ASSIGNMENT >> Scan the records below for the string "Discount" and return every line where it appears.

SUPPLIED RECORDS >>
------------------------------------------------------------

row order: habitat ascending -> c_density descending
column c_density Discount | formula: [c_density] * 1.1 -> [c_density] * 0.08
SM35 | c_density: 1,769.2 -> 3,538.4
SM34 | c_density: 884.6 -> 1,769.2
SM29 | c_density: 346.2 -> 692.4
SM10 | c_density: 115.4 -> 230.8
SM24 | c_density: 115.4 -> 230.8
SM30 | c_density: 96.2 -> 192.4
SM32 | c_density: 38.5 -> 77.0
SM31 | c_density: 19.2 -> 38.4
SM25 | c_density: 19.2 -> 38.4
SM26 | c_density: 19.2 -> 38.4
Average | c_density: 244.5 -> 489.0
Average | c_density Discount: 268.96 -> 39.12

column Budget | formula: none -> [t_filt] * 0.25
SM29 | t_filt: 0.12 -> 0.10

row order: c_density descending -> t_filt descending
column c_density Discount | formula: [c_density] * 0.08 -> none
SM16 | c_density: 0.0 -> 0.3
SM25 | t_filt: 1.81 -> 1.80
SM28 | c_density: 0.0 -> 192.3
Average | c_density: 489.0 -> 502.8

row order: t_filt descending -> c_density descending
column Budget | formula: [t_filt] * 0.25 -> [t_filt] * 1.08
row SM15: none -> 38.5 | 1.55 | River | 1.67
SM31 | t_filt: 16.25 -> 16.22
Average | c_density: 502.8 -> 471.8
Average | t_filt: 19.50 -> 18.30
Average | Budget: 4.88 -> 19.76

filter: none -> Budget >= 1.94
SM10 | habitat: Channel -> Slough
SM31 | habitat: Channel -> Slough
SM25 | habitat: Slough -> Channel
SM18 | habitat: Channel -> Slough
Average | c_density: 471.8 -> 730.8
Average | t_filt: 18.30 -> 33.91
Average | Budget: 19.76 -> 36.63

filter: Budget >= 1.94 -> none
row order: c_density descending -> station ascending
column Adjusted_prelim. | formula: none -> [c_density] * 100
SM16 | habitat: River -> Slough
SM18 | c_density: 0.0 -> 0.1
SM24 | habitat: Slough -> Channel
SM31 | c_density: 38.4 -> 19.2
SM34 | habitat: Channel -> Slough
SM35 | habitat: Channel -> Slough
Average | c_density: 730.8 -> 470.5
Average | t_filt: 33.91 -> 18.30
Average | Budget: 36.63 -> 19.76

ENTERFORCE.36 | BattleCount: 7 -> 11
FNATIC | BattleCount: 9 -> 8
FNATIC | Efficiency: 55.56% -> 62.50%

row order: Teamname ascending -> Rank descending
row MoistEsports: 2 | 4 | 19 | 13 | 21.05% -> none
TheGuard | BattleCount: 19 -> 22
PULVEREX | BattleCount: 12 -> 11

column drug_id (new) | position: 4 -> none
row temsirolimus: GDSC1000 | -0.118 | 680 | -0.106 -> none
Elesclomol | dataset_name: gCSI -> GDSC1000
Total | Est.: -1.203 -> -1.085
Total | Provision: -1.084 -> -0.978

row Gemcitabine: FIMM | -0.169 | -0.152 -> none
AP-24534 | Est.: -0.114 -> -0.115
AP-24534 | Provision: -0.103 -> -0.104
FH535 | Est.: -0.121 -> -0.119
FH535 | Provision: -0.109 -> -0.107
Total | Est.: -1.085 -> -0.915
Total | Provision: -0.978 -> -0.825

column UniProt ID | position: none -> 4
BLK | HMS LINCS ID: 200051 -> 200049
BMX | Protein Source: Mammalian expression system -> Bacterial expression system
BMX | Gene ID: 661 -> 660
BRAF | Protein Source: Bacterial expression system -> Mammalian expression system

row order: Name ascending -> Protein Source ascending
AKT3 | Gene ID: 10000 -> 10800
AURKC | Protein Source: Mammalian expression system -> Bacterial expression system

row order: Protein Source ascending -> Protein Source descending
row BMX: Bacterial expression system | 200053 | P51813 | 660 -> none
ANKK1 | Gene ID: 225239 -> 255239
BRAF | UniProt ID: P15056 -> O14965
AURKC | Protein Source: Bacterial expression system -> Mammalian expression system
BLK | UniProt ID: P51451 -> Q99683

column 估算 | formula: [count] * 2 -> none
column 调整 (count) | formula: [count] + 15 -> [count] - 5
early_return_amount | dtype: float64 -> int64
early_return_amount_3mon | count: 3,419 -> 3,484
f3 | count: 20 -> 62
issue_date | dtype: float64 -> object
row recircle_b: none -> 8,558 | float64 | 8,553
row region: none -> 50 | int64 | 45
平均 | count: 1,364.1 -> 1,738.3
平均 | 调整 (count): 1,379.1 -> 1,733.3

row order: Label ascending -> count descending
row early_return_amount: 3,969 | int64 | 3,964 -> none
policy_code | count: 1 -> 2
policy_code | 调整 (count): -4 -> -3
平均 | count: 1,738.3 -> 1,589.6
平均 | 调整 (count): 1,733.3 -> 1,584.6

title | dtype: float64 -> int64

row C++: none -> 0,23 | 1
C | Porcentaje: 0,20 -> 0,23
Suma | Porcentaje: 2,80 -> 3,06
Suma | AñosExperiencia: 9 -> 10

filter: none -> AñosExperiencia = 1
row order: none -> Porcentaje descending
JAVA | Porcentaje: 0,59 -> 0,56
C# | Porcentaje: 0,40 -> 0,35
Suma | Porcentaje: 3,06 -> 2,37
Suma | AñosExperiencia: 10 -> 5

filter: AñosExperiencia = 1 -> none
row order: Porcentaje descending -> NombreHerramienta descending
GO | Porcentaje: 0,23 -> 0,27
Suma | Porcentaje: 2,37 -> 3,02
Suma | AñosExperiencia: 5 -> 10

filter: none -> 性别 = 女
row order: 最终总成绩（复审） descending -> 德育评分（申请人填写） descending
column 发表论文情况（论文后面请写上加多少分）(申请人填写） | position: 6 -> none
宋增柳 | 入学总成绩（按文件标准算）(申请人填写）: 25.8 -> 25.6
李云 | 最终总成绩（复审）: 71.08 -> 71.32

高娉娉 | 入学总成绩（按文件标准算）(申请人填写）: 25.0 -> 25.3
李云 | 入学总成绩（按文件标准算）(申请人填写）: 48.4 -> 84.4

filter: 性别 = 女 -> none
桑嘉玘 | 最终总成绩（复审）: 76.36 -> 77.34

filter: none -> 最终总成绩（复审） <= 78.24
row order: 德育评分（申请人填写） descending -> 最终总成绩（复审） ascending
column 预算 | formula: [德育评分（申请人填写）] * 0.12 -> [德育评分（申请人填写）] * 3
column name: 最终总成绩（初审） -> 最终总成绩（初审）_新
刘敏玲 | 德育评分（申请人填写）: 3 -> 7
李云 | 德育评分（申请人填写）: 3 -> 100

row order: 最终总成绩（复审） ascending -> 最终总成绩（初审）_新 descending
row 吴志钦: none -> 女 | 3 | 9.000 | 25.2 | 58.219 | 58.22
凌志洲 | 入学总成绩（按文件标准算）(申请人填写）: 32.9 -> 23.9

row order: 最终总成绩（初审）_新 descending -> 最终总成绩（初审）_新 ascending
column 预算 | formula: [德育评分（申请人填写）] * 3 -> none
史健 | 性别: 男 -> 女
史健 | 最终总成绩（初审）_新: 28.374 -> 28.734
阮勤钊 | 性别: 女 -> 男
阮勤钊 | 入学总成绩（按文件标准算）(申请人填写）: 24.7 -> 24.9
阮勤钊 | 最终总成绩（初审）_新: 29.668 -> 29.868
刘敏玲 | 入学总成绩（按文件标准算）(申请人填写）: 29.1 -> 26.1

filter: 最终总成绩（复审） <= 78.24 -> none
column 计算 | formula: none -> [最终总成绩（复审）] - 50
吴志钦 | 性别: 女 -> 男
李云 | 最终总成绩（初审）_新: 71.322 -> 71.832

------------------------------------------------------------

SOLUTION TO THE PROBLEM >>
column c_density Discount | formula: [c_density] * 1.1 -> [c_density] * 0.08
Average | c_density Discount: 268.96 -> 39.12
column c_density Discount | formula: [c_density] * 0.08 -> none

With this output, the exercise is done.